Not a curse

Work is not a curse, but drudgery is.
— Henry Ward Beecher

The hard, tedious, menial, monotonous work of the rat race – drudgery. Work done by someone in an unimaginative way.

Just yesterday I had the opportunity to listen to someone talk about their work. They described a circular ritual of seeing the need for tasks to be completed, working on those tasks, completing them, reporting them, seeing the need for them to be re-done, working on them, and so on. The circular quality of the work seemed numbing, a rat race. The deceitfulness of Sisyphus was thus punished. In the end, I could not tell if the work itself was drudgery because my acquaintance lacked perspective or if it was indeed tedious and menial labor.

One of the joys of my work is having others at my side.

One of the joys of my work is having others at my side.

This week as I write about work and, more specifically, my work, I am struck by the privilege afforded me in the class system of the US. Even when I am exhausted by the back-to-back meetings, cross-town training sessions, webinars, furniture moving, account keeping, reporting, laundry, greeting, and so forth, even then I can see the point of my work. Even when I don’t see progress, I see purpose. When I don’t see a way, I see partners at my side.
I have a growing sense that my circumstance is less widely shared than I’d like to believe.

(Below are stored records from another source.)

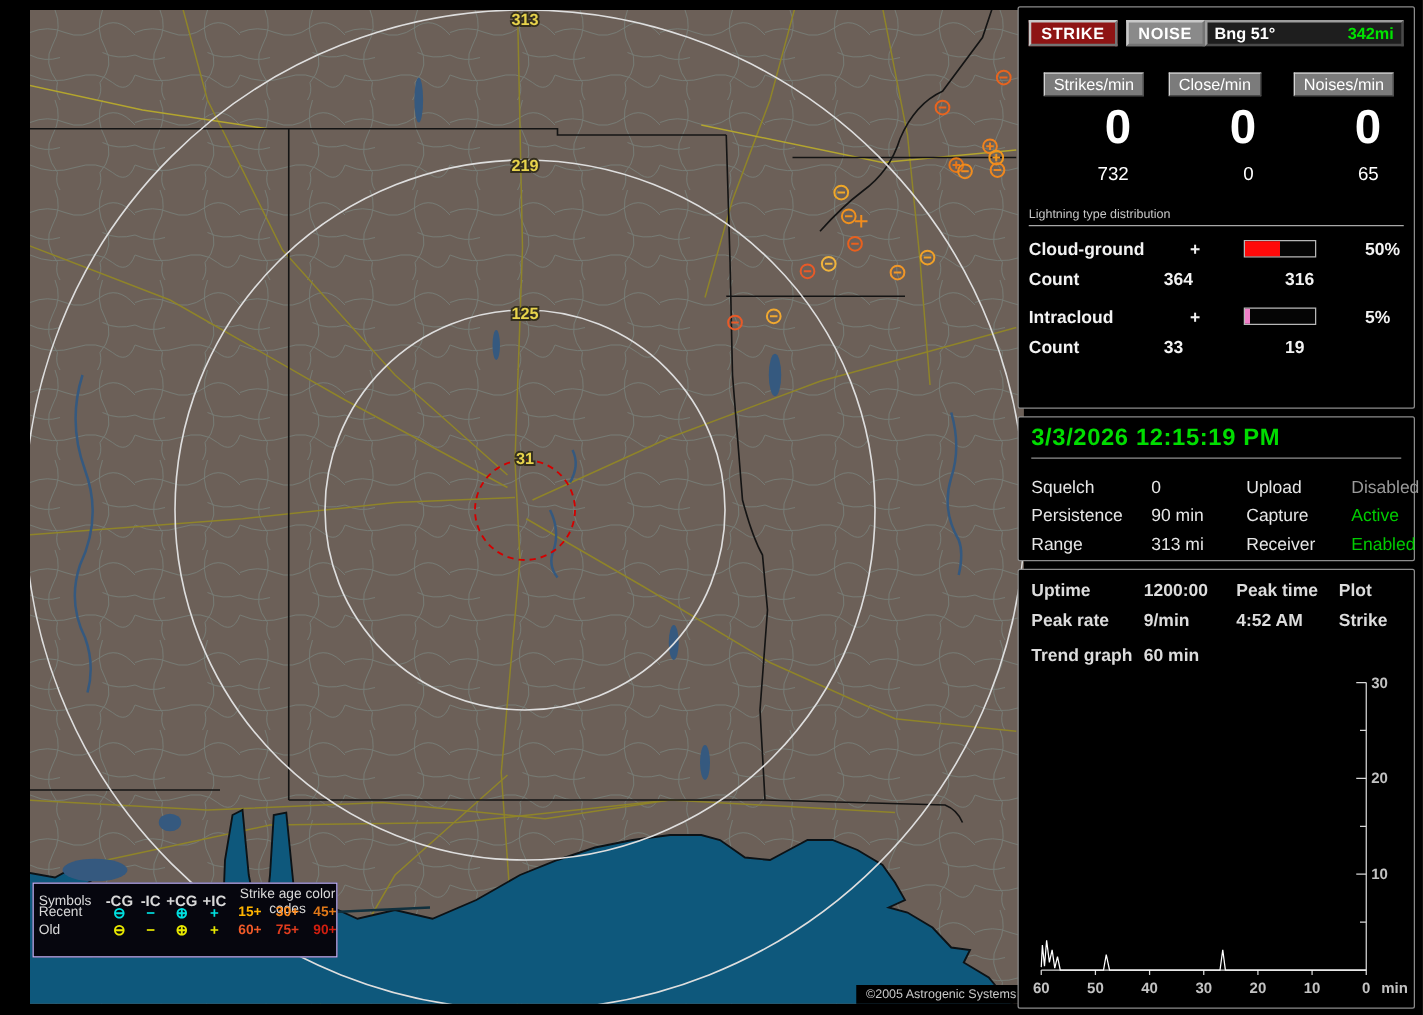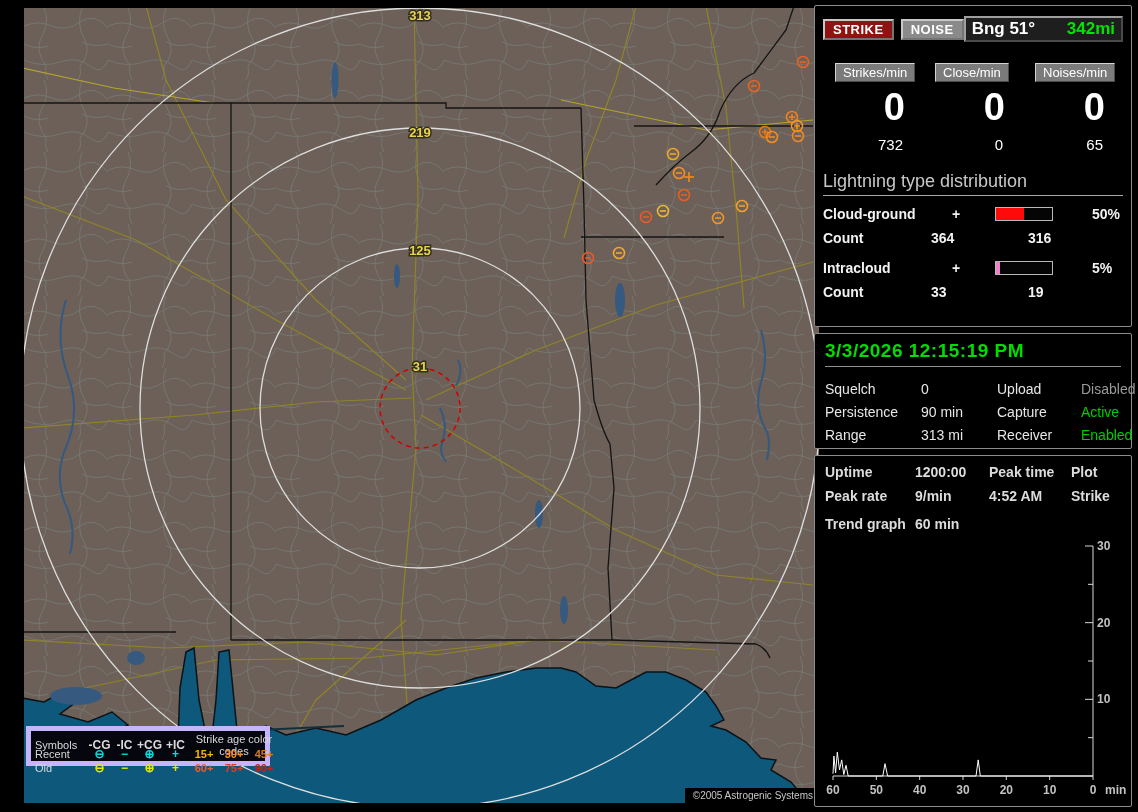--- a/index.html
+++ b/index.html
@@ -6,22 +6,22 @@
   #app{position:relative;width:1138px;height:812px;background:#000;overflow:hidden;
        font-family:"Liberation Sans", sans-serif;}
   
   #map-wrap{position:absolute;left:8px;top:8px;width:795px;height:795px;background:#6c6058;margin-left:16px;}
   #map-svg{display:block;}
   .ring-label{fill:#e8d44c;font-size:13px;font-weight:bold;paint-order:stroke;
               stroke:#332e1e;stroke-width:3px;text-anchor:middle;}
   #map-copyright{position:absolute;right:0;bottom:0;background:#000;color:#c9c9c9;
                  font-size:10px;padding:2px 6px 2px 8px;}
   
-  #map-legend{position:absolute;left:2px;bottom:37px;width:244px;height:40px;
-              background:#06060e;border:5px solid #c4b5fd;box-sizing:border-box;
+  #map-legend{position:absolute;left:2px;bottom:37px;width:244px;height:60px;
+              background:#06060e;border:1px solid #c4b5fd;box-sizing:border-box;
               font-size:11px;color:#d9d9d9;padding:2px 4px;}
   .lg-row{display:grid;grid-template-columns:52px 25px 25px 25px 27px 30px 30px 30px;
           align-items:center;height:14px;}
   .lg-age{grid-column:6 / span 3;text-align:center;}
   .lg-sym{text-align:center;font-weight:bold;font-size:12px;line-height:12px;}
   .lg-agev{text-align:center;font-weight:bold;}
   
   .panel-box{position:absolute;left:814px;width:318px;background:#000;
              border:1px solid #8c8c8c;border-radius:2px;box-sizing:border-box;
              color:#e4e4e4;font-size:14px;}
@@ -29,32 +29,32 @@
   #box-status{top:333px;height:116px;padding:6px 10px;}
   #box-trend{top:455px;height:352px;padding:8px 6px 0 10px;font-weight:bold;}
   
   .top-row{display:flex;align-items:center;}
   .btn{font-weight:bold;font-size:13px;padding:1px 8px;letter-spacing:.5px;
        border:2px outset #c8c8c8;color:#fff;cursor:pointer;}
   #strike-btn{background:#8e1414;}
   #noise-btn{background:#8a8a8a;margin-left:7px;}
   #bng-box{margin-left:auto;width:150px;display:flex;justify-content:space-between;
            background:#1e1e1e;border:2px outset #9e9e9e;padding:1px 6px;
-           font-weight:bold;font-size:17px;gap:26px;}
+           font-weight:bold;font-size:13px;gap:26px;}
   #bng-box .bng-l{color:#fff;} #bng-box .bng-v{color:#00e400;}
   .cnt-grid{display:grid;grid-template-columns:1fr 1fr 1fr;margin-top:22px;}
   .cnt-chip{justify-self:start;margin-left:12px;background:#7b7b7b;color:#fff;font-size:13px;
             border:1px solid #d4d4d4;border-right-color:#4a4a4a;border-bottom-color:#4a4a4a;
             padding:1px 7px;}
   .cnt-grid .c2 .cnt-chip, .cnt-grid .c3 .cnt-chip{text-align:right;}
   .big-zero{font-size:38px;font-weight:bold;color:#fff;text-align:right;
             padding-right:18px;line-height:1.05;margin-top:8px;}
   .tot-label{text-align:center;font-size:15px;color:#f2f2f2;margin-top:10px;}
   .tot-val{text-align:right;padding-right:20px;font-size:15px;color:#fff;margin-top:8px;}
-  .dist-title{margin-top:18px;color:#c8c8c8;font-size:18px;border-bottom:1px solid #a8a8a8;
+  .dist-title{margin-top:18px;color:#c8c8c8;font-size:10px;border-bottom:1px solid #a8a8a8;
               padding-bottom:3px;}
   .dist-row{display:grid;grid-template-columns:94px 14px 60px 38px 14px 60px auto;
             align-items:center;margin-top:10px;font-weight:bold;color:#f2f2f2;gap:32px;}
   .dist-row .sign{text-align:center;}
   .bar{width:56px;height:12px;border:1px solid #b8b8b8;background:#050505;}
   .bar>div{height:100%;}
   .pct{padding-left:5px;font-size:14px;}
   .count-row{display:grid;grid-template-columns:108px 97px auto;margin-top:8px;
              font-weight:bold;color:#f2f2f2;}
   

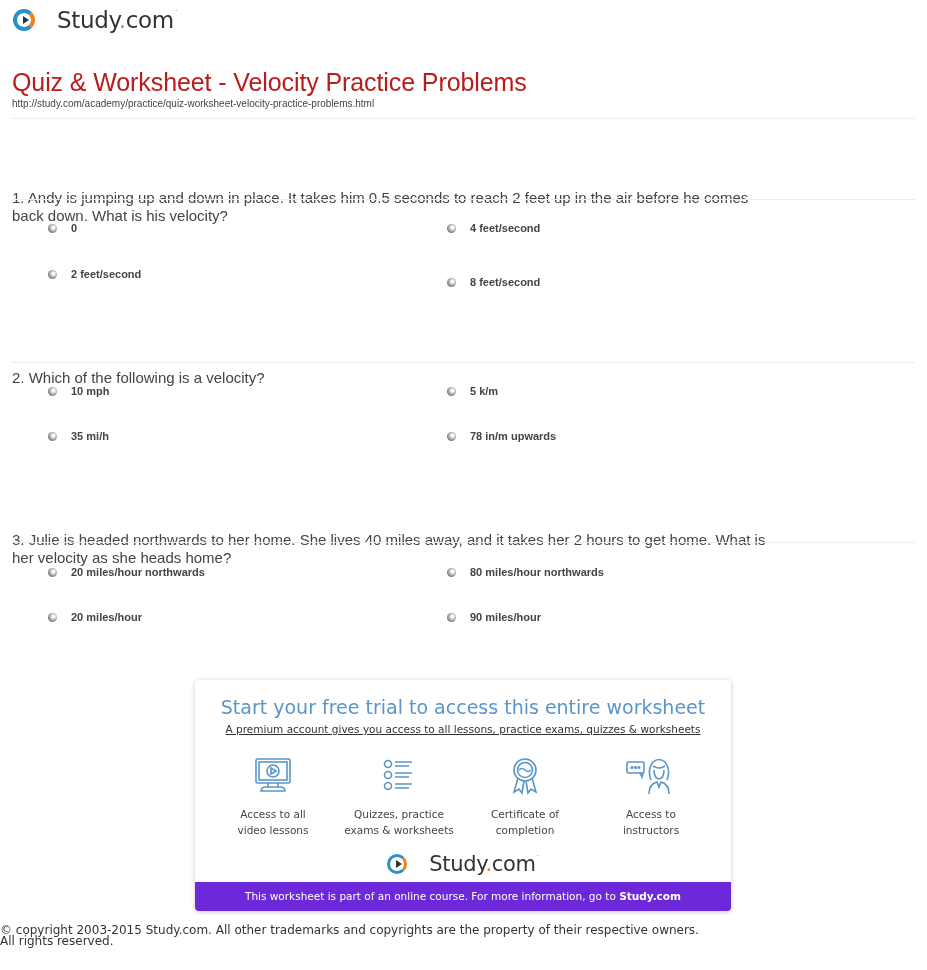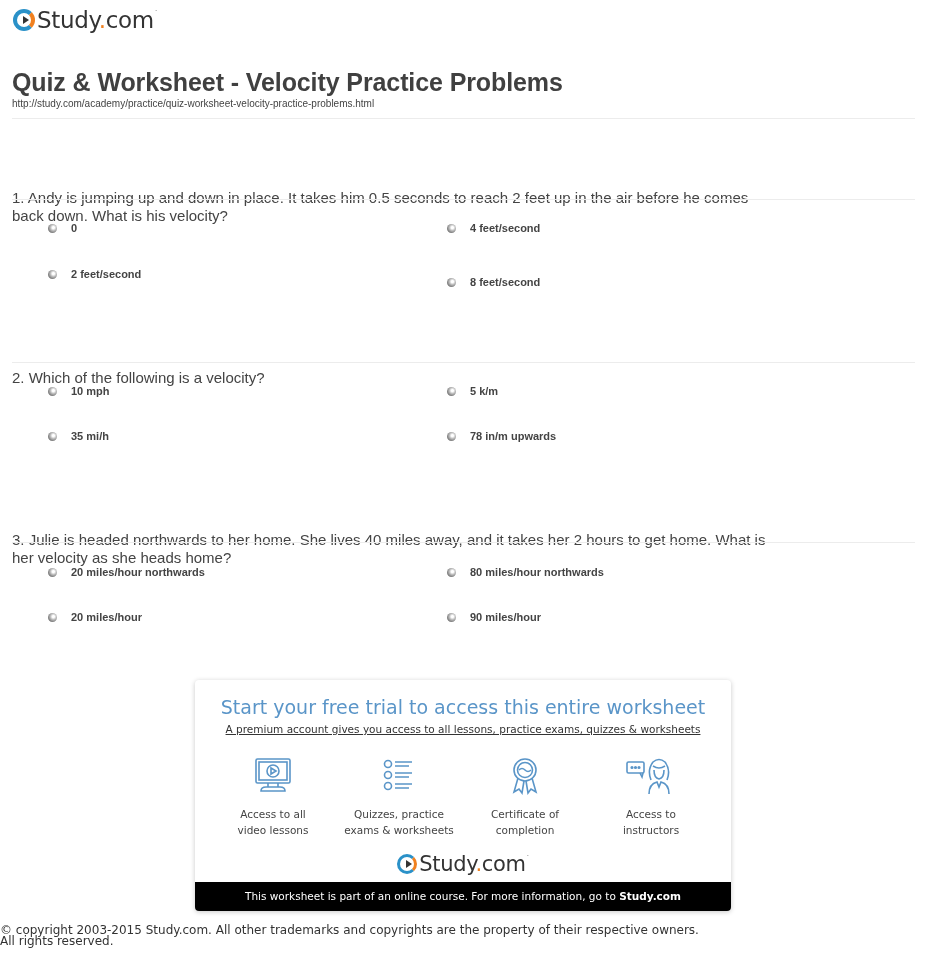--- a/index.html
+++ b/index.html
@@ -1,45 +1,45 @@
 <!DOCTYPE html>
 <html><head>
   <meta charset="utf-8">
   <style>
     * { box-sizing: border-box; margin: 0; padding: 0; }
     html, body { width: 927px; height: 970px; background: #ffffff; overflow: hidden; }
     body { font-family: "Liberation Sans", sans-serif; color: #333; position: relative; }
 
-    .logo { position: absolute; display: flex; align-items: center; }
+    .logo { position: absolute; display: flex; align-items: center; gap: 20px; }
     .logo .mark { width: 22px; height: 22px; border-radius: 50%; border: 4px solid #2a91c8; border-right-color: #f0801f; position: relative; margin-right: 2px; }
     .logo .mark::after { content: ""; position: absolute; left: 6px; top: 3px; width: 0; height: 0; border-top: 4px solid transparent; border-bottom: 4px solid transparent; border-left: 6px solid #333; }
     .logo .word { font-family: "DejaVu Sans", sans-serif; font-size: 23px; color: #333; letter-spacing: -0.3px; }
     .logo .dot { color: #f0801f; }
     .logo .tm { font-size: 7px; vertical-align: top; margin-left: 1px; color: #555; }
 
     #top-logo { left: 13px; top: 7px; }
 
-    .title { position: absolute; left: 12px; top: 68px; font-size: 25px; font-weight: bold; color: #404040; letter-spacing: -0.1px; }
+    .title { position: absolute; left: 12px; top: 68px; font-size: 25px; font-weight: normal; color: #b91c1c; letter-spacing: -0.1px; }
     .url { position: absolute; left: 12px; top: 98px; font-size: 10px; color: #444; }
     .hr { position: absolute; left: 12px; right: 12px; height: 1px; background: #ececec; }
 
     .question { position: absolute; left: 12px; width: 760px; font-size: 15px; line-height: 18px; color: #444; margin-top: 28px; }
     .option { position: absolute; display: flex; align-items: center; font-size: 11px; font-weight: bold; color: #444; }
     .radio { width: 9px; height: 9px; border-radius: 50%; background: radial-gradient(circle at 60% 40%, #fff 15%, #bbb 40%, #666 80%); margin-right: 14px; }
 
     .promo { position: absolute; left: 195px; top: 680px; width: 536px; height: 231px; background: #fff; border-radius: 4px; box-shadow: 0 1px 5px rgba(0,0,0,0.22); }
     .promo-title { position: absolute; top: 16px; left: 0; right: 0; text-align: center; font-family: "DejaVu Sans", sans-serif; font-size: 19px; color: #5a95c8; font-weight: normal; }
     .promo-sub { position: absolute; top: 43px; left: 0; right: 0; text-align: center; font-family: "DejaVu Sans", sans-serif; font-size: 10.5px; color: #333; text-decoration: underline; }
     .feature { position: absolute; top: 76px; width: 130px; text-align: center; }
     .feature svg { display: block; margin: 0 auto; }
     .feature .flabel { margin-top: 10px; font-family: "DejaVu Sans", sans-serif; font-size: 10.5px; line-height: 16px; color: #444; }
     #promo-logo { left: 0; right: 0; top: 172px; justify-content: center; }
     #promo-logo .word { font-size: 21px; }
     #promo-logo .mark { width: 20px; height: 20px; border-width: 3.5px; }
-    .promo-bar { position: absolute; left: 0; right: 0; bottom: 0; height: 29px; background: #000000; border-radius: 0 0 4px 4px; color: #fff; font-family: "DejaVu Sans", sans-serif; font-size: 10.5px; text-align: center; line-height: 29px; }
+    .promo-bar { position: absolute; left: 0; right: 0; bottom: 0; height: 29px; background: #6d28d9; border-radius: 0 0 4px 4px; color: #fff; font-family: "DejaVu Sans", sans-serif; font-size: 10.5px; text-align: center; line-height: 29px; }
     .promo-bar b { font-weight: bold; }
 
     .copyright { position: absolute; left: 0; right: 0; top: 925px; text-align: left; font-family: "DejaVu Sans", sans-serif; font-size: 12px; line-height: 11px; color: #333; }
   </style>
 </head>
 <body>
 
 <div class="logo" id="top-logo">
   <span class="mark"></span>
   <span class="word"><span>Study</span><span class="dot">.</span><span>com</span><span class="tm">·</span></span>

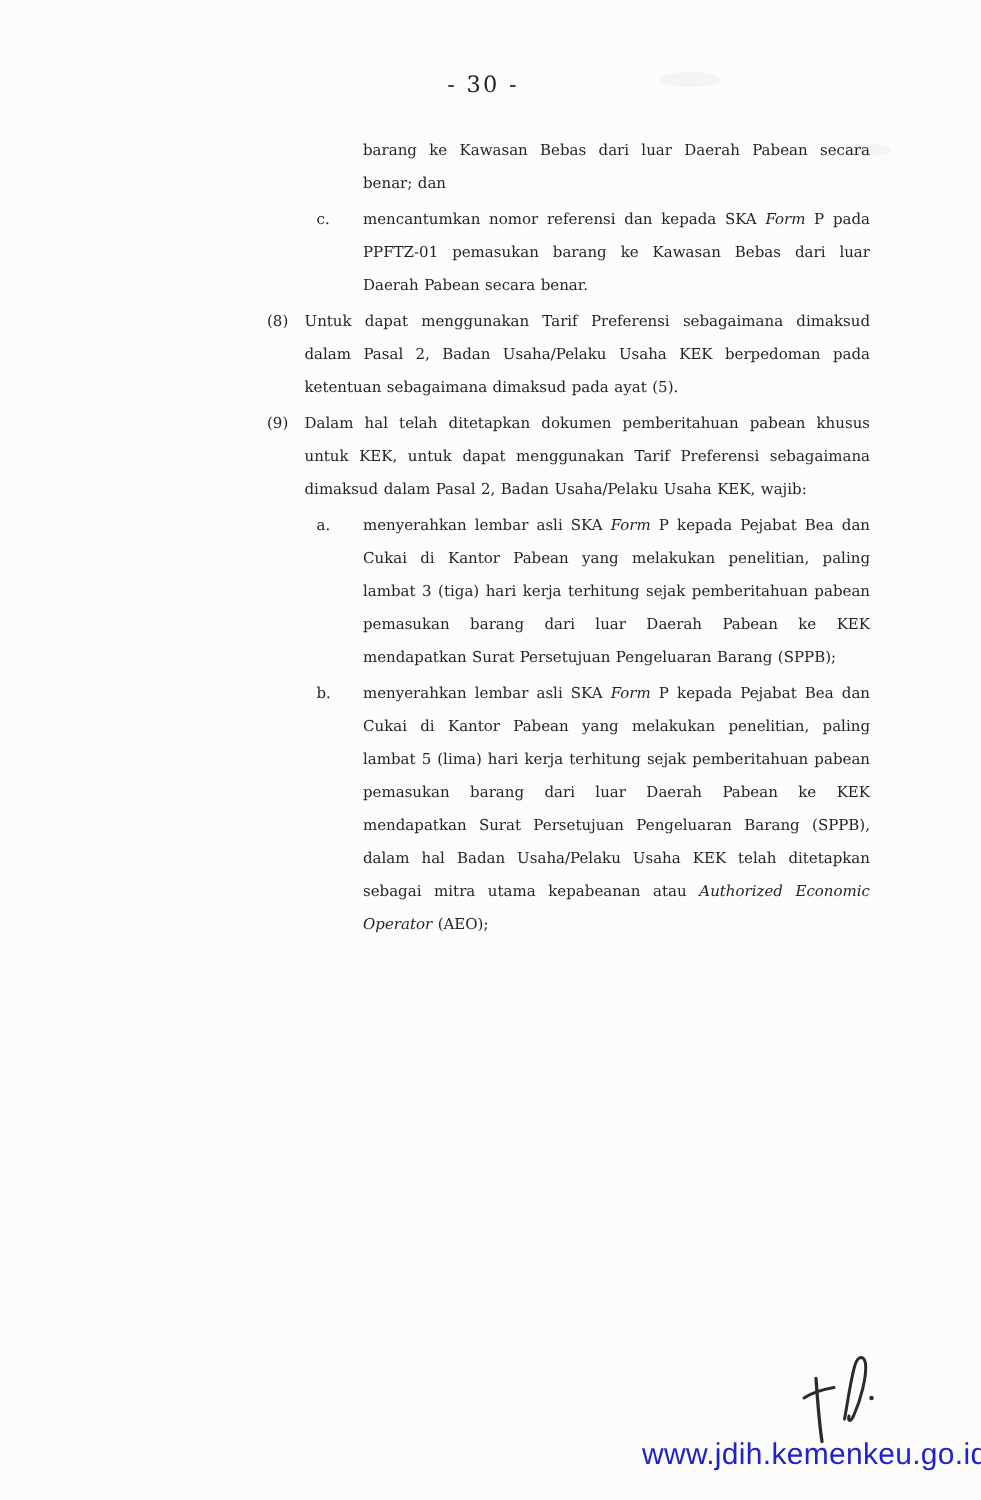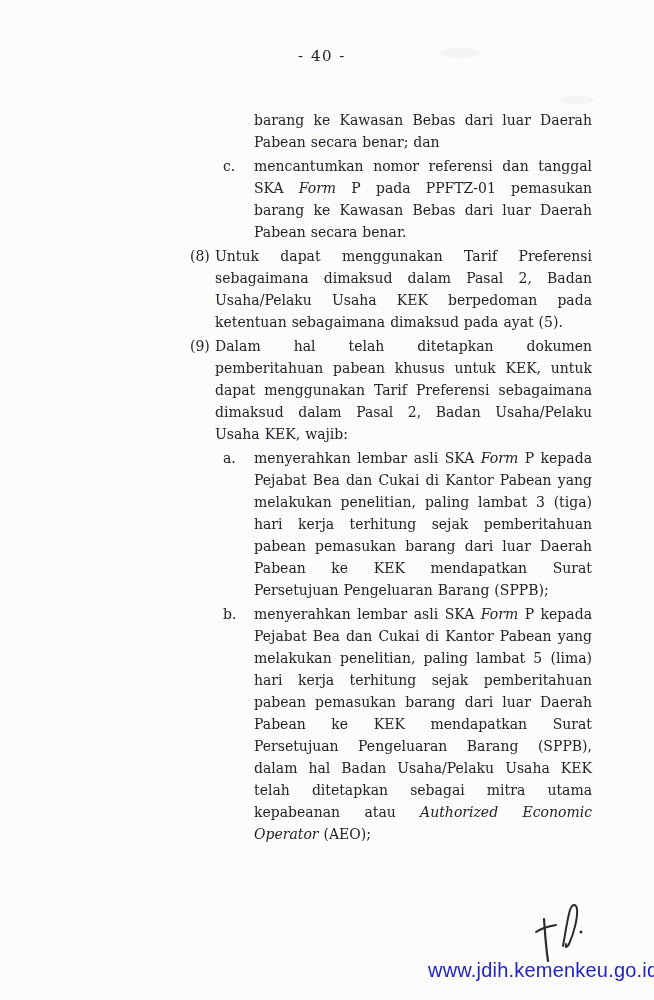--- a/index.html
+++ b/index.html
@@ -17,27 +17,26 @@
     position: absolute;
     top: 47px;
     left: 0;
     width: 644px;
     text-align: center;
     font-size: 15px;
     letter-spacing: 1.5px;
   }
   .docbody {
     position: absolute;
-    left: 190px;
+    left: 178px;
     top: 90px;
     width: 402px;
-    font-size: 14px;
+    font-size: 10px;
     line-height: 22px;
     word-spacing: 0.5px;
-    margin-top: 19px;
   }
   .block { position: relative; margin-bottom: 2px; }
   .block .label { position: absolute; top: 0; left: 0; }
   .block.number .text { margin-left: 25px; }
   .block.letter .label { left: 33px; }
   .block.letter .text, .block.hanging .text { margin-left: 64px; }
   .block .text {
     display: block;
     text-align: justify;
     text-align-last: left;
@@ -69,29 +68,29 @@
   .artifact.a2 { left: 560px; top: 96px; width: 34px; height: 8px; }
 </style>
 </head>
 <body>
 
 <div class="paper">
 
   <div class="artifact a1"></div>
   <div class="artifact a2"></div>
 
-  <div class="pagenum">- 40 -</div>
+  <div class="pagenum">- 30 -</div>
 
   <div class="docbody">
       <div class="block hanging">
         <span class="text"><span>barang ke Kawasan Bebas dari luar Daerah Pabean secara benar; dan</span></span>
       </div>
       <div class="block letter">
         <span class="label">c.</span>
-        <span class="text"><span>mencantumkan nomor referensi dan tanggal SKA </span><i>Form</i><span> P pada PPFTZ-01 pemasukan barang ke Kawasan Bebas dari luar Daerah Pabean secara benar.</span></span>
+        <span class="text"><span>mencantumkan nomor referensi dan kepada SKA </span><i>Form</i><span> P pada PPFTZ-01 pemasukan barang ke Kawasan Bebas dari luar Daerah Pabean secara benar.</span></span>
       </div>
       <div class="block number">
         <span class="label">(8)</span>
         <span class="text"><span>Untuk dapat menggunakan Tarif Preferensi sebagaimana dimaksud dalam Pasal 2, Badan Usaha/Pelaku Usaha KEK berpedoman pada ketentuan sebagaimana dimaksud pada ayat (5).</span></span>
       </div>
       <div class="block number">
         <span class="label">(9)</span>
         <span class="text"><span>Dalam hal telah ditetapkan dokumen pemberitahuan pabean khusus untuk KEK, untuk dapat menggunakan Tarif Preferensi sebagaimana dimaksud dalam Pasal 2, Badan Usaha/Pelaku Usaha KEK, wajib:</span></span>
       </div>
       <div class="block letter">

Late yesterday afternoon, as I rushed to give a lecture, I saw from my car a man whose left arm was in a sling and right hand was clutching a cane. His right leg was twisted in way that suggested that something recent or long ago damaged his hip, complicating his free movement. He was very visible on the street because he was walking in traffic, despite his best effort to stay near the cars parked at the curb. Built up snow banks and vast pools of slushy water — unable to drain into clogged, frozen sewers – made the sidewalk inaccessible to him. Three school children ran along the ridge of the snow banks to ask if they could help. He shooed them away. Another pedestrian, this one a middle-aged woman, was not as easily deterred. When he told her “No!” she walked a few yards ahead to show the approaching cars that a precious human was on his way. I watched all of this from the vantage point of my car, where I had pulled out of traffic to see if he was safe, if I could also lend a hand.

Last night or this morning, will this man find the time and perspective to reflect on his work?